(Before-and-after change records)
■ ■ ■ ■
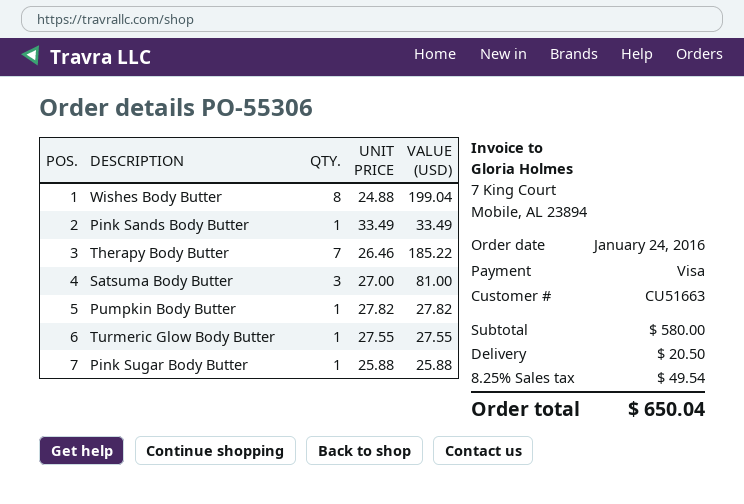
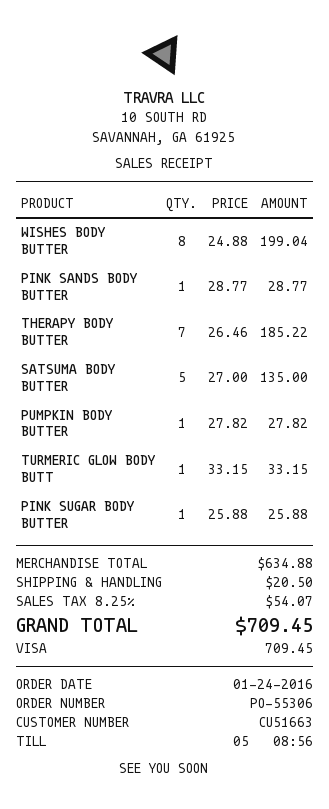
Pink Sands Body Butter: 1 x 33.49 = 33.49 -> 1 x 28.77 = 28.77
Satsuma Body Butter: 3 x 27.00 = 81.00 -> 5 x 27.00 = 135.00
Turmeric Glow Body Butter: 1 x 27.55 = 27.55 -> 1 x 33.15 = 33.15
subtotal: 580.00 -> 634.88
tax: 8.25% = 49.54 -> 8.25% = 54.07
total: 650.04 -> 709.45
■ ■ ■ ■
Exercise objective
Repeat each record verbatim, pictures excluded.

Task solution
Pink Sands Body Butter: 1 x 33.49 = 33.49 -> 1 x 28.77 = 28.77
Satsuma Body Butter: 3 x 27.00 = 81.00 -> 5 x 27.00 = 135.00
Turmeric Glow Body Butter: 1 x 27.55 = 27.55 -> 1 x 33.15 = 33.15
subtotal: 580.00 -> 634.88
tax: 8.25% = 49.54 -> 8.25% = 54.07
total: 650.04 -> 709.45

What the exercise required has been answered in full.